*** MATERIAL SHOWN Section Begins ***
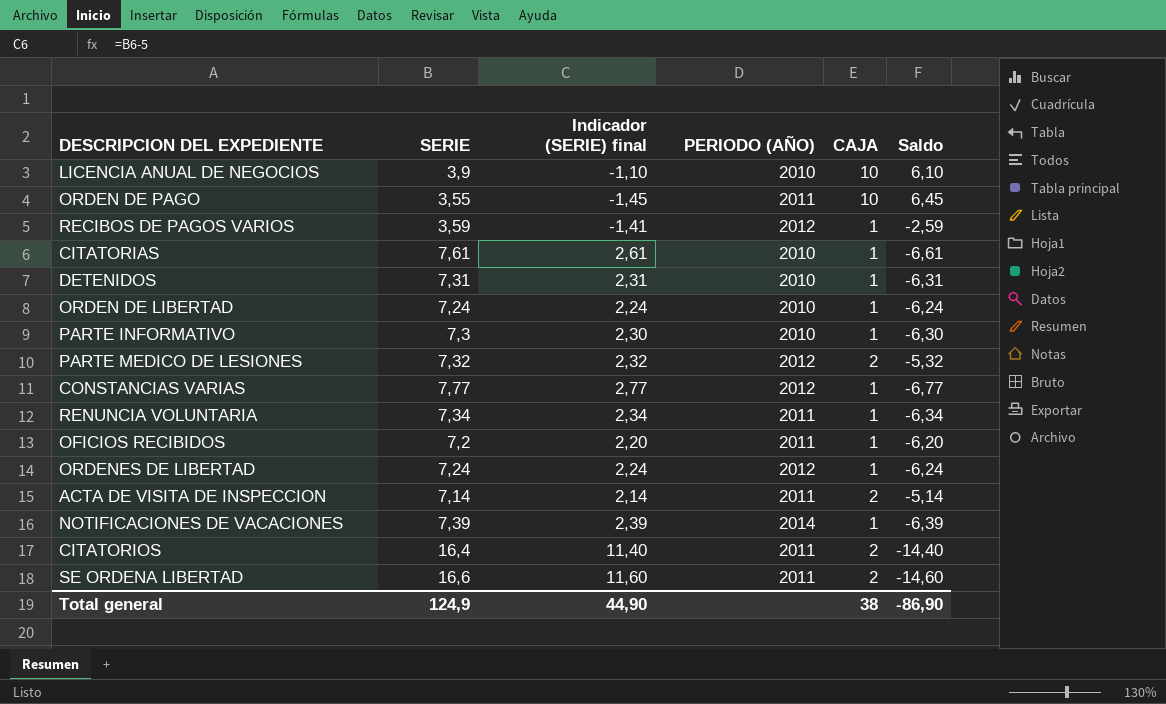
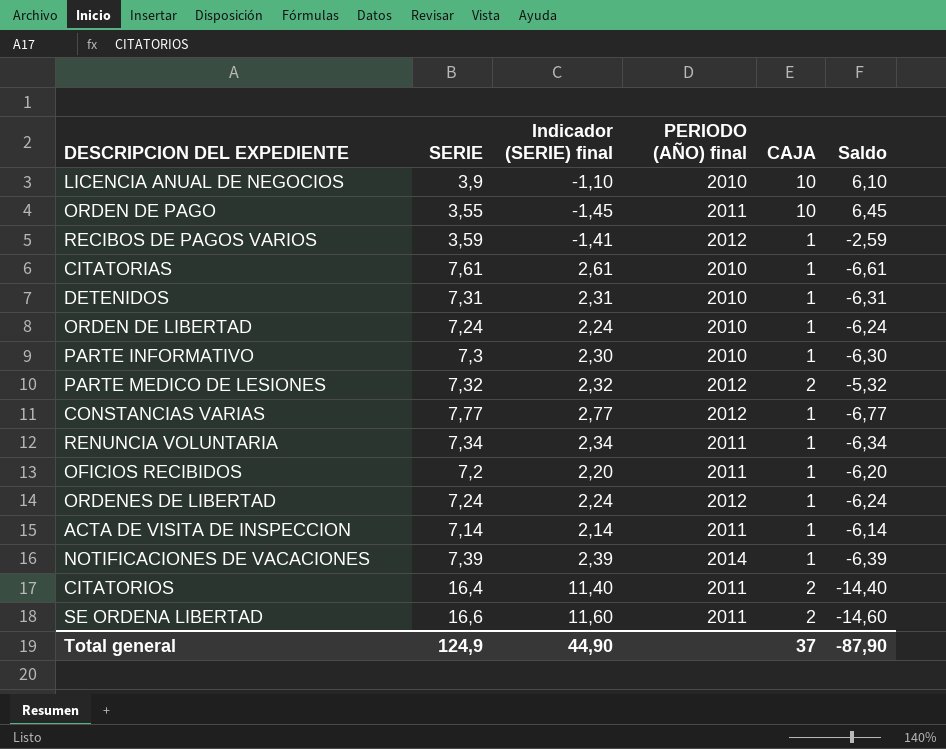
column name: PERIODO (AÑO) -> PERIODO (AÑO) final
ACTA DE VISITA DE INSPECCION | CAJA: 2 -> 1
ACTA DE VISITA DE INSPECCION | Saldo: -5,14 -> -6,14
Total general | CAJA: 38 -> 37
Total general | Saldo: -86,90 -> -87,90

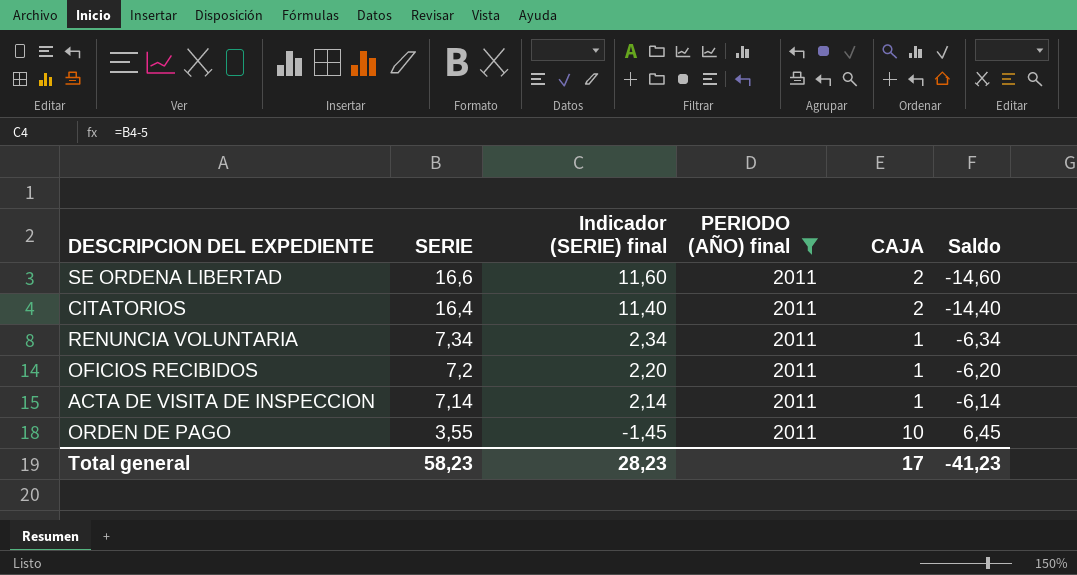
filter: none -> PERIODO (AÑO) final = 2011
row order: none -> SERIE descending
Total general | SERIE: 124,9 -> 58,23
Total general | Indicador (SERIE) final: 44,90 -> 28,23
Total general | CAJA: 37 -> 17
Total general | Saldo: -87,90 -> -41,23

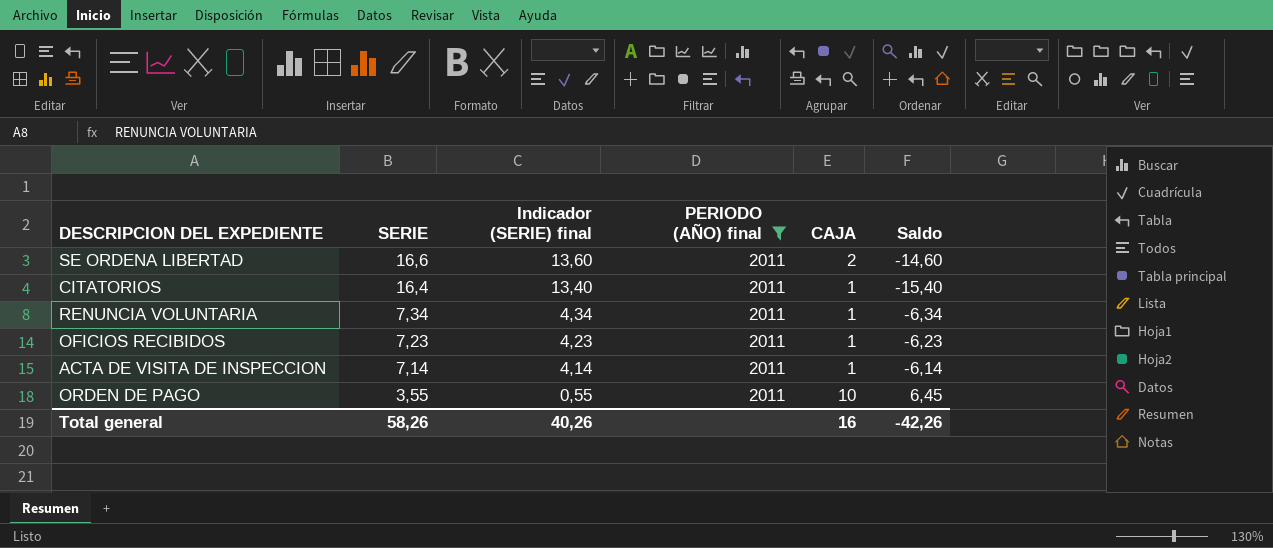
column Indicador (SERIE) final | formula: [SERIE] - 5 -> [SERIE] - 3
CITATORIOS | CAJA: 2 -> 1
CITATORIOS | Saldo: -14,40 -> -15,40
OFICIOS RECIBIDOS | SERIE: 7,2 -> 7,23
OFICIOS RECIBIDOS | Saldo: -6,20 -> -6,23
Total general | SERIE: 58,23 -> 58,26
Total general | Indicador (SERIE) final: 28,23 -> 40,26
Total general | CAJA: 17 -> 16
Total general | Saldo: -41,23 -> -42,26

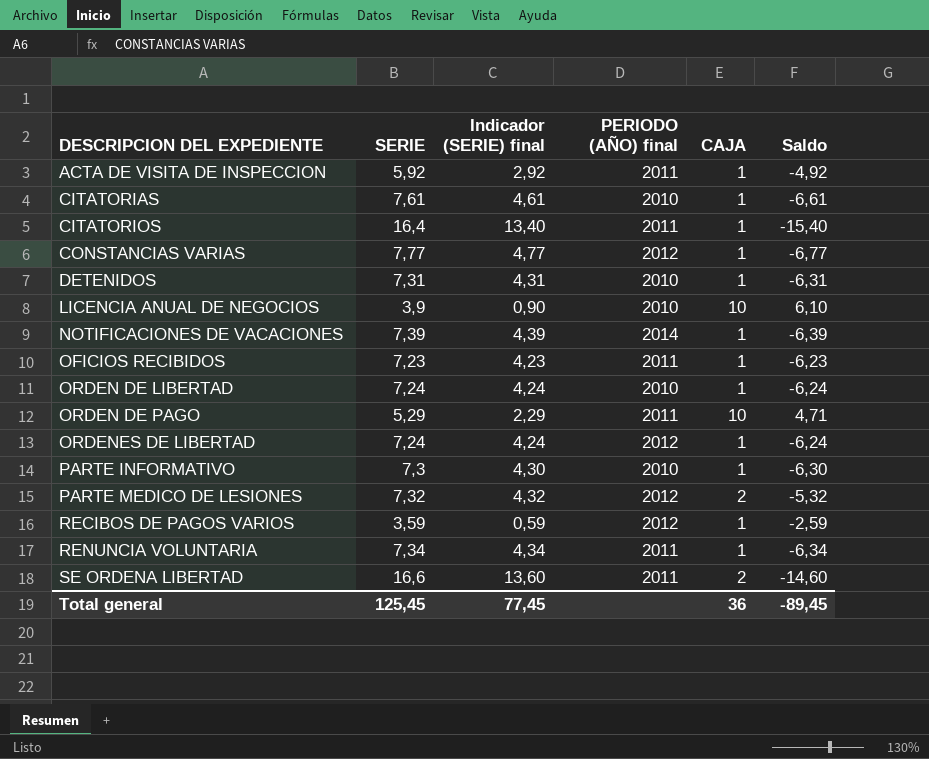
filter: PERIODO (AÑO) final = 2011 -> none
row order: SERIE descending -> DESCRIPCION DEL EXPEDIENTE ascending
ACTA DE VISITA DE INSPECCION | SERIE: 7,14 -> 5,92
ACTA DE VISITA DE INSPECCION | Indicador (SERIE) final: 4,14 -> 2,92
ACTA DE VISITA DE INSPECCION | Saldo: -6,14 -> -4,92
ORDEN DE PAGO | SERIE: 3,55 -> 5,29
ORDEN DE PAGO | Indicador (SERIE) final: 0,55 -> 2,29
ORDEN DE PAGO | Saldo: 6,45 -> 4,71
Total general | SERIE: 58,26 -> 125,45
Total general | Indicador (SERIE) final: 40,26 -> 77,45
Total general | CAJA: 16 -> 36
Total general | Saldo: -42,26 -> -89,45

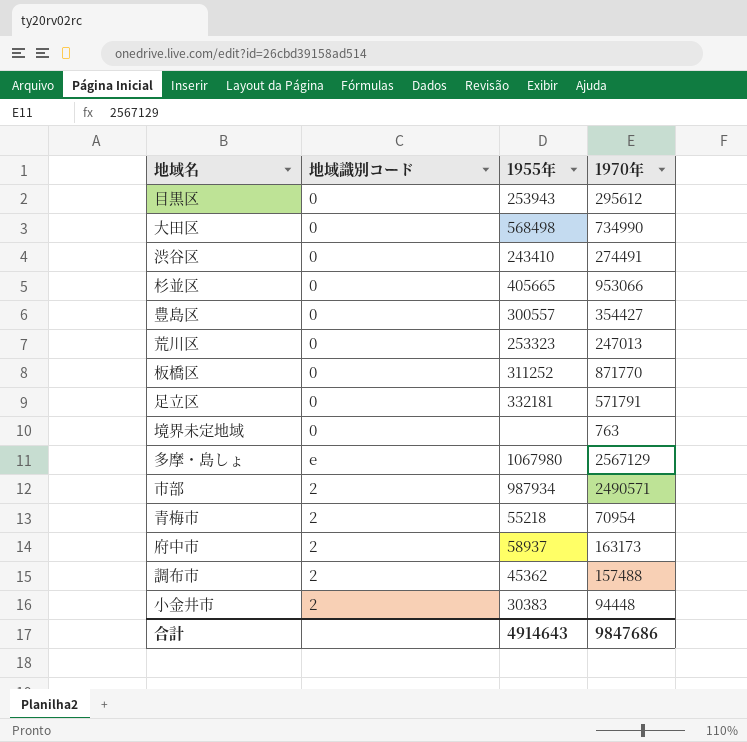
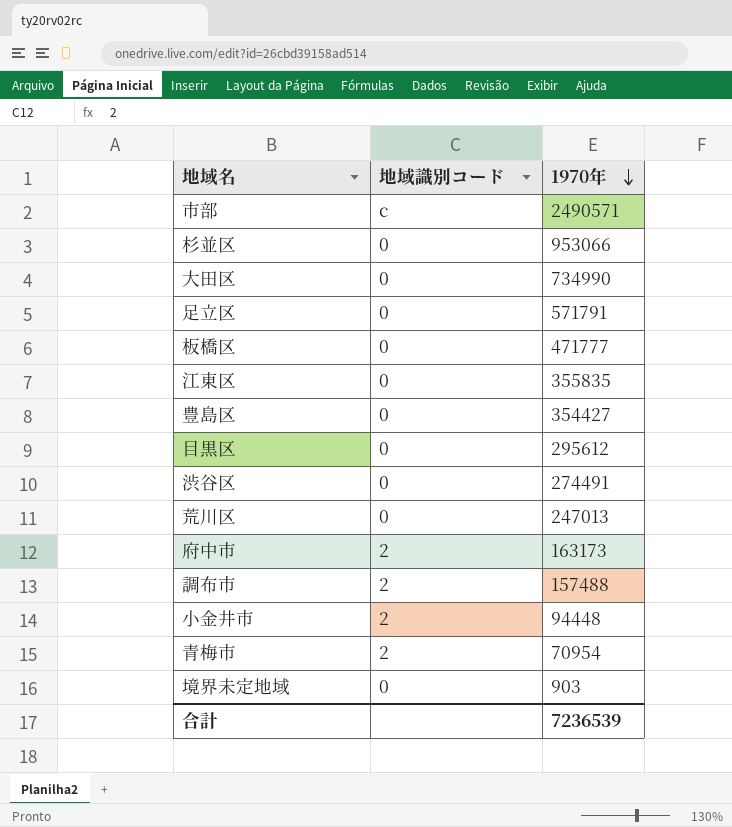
row order: none -> 1970年 descending
column 1955年 | position: 3 -> none
row 多摩・島しょ: e | 1067980 | 2567129 -> none
市部 | 地域識別コード: 2 -> c
板橋区 | 1970年: 871770 -> 471777
row 江東区: none -> 0 | 355835
境界未定地域 | 1970年: 763 -> 903
合計 | 1970年: 9847686 -> 7236539

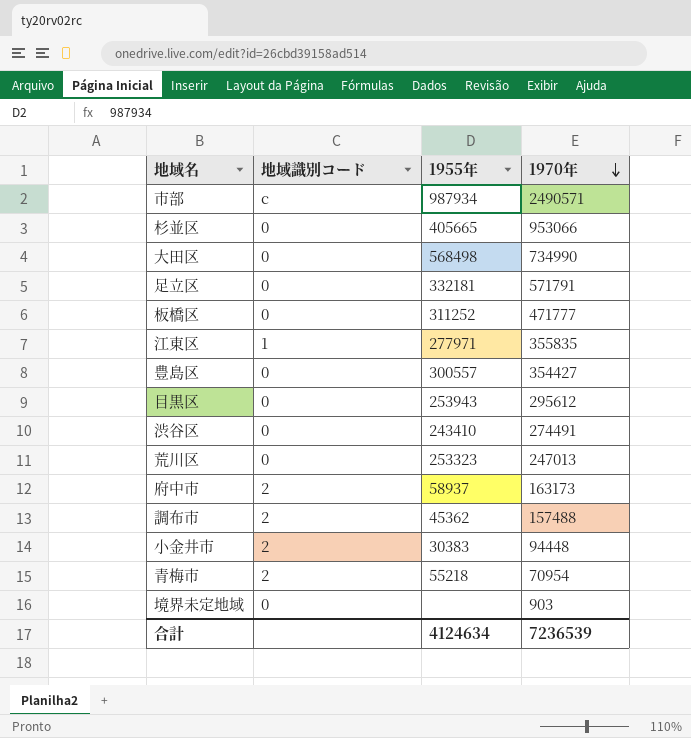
column 1955年 | position: none -> 3
江東区 | 地域識別コード: 0 -> 1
*** MATERIAL SHOWN Section Ends ***
◆ **TASK DIRECTIONS**: Search the records above for the string "final". Copy every line that contains it.

◆ **SOLVED PROBLEM**:
column name: PERIODO (AÑO) -> PERIODO (AÑO) final
filter: none -> PERIODO (AÑO) final = 2011
Total general | Indicador (SERIE) final: 44,90 -> 28,23
column Indicador (SERIE) final | formula: [SERIE] - 5 -> [SERIE] - 3
Total general | Indicador (SERIE) final: 28,23 -> 40,26
filter: PERIODO (AÑO) final = 2011 -> none
ACTA DE VISITA DE INSPECCION | Indicador (SERIE) final: 4,14 -> 2,92
ORDEN DE PAGO | Indicador (SERIE) final: 0,55 -> 2,29
Total general | Indicador (SERIE) final: 40,26 -> 77,45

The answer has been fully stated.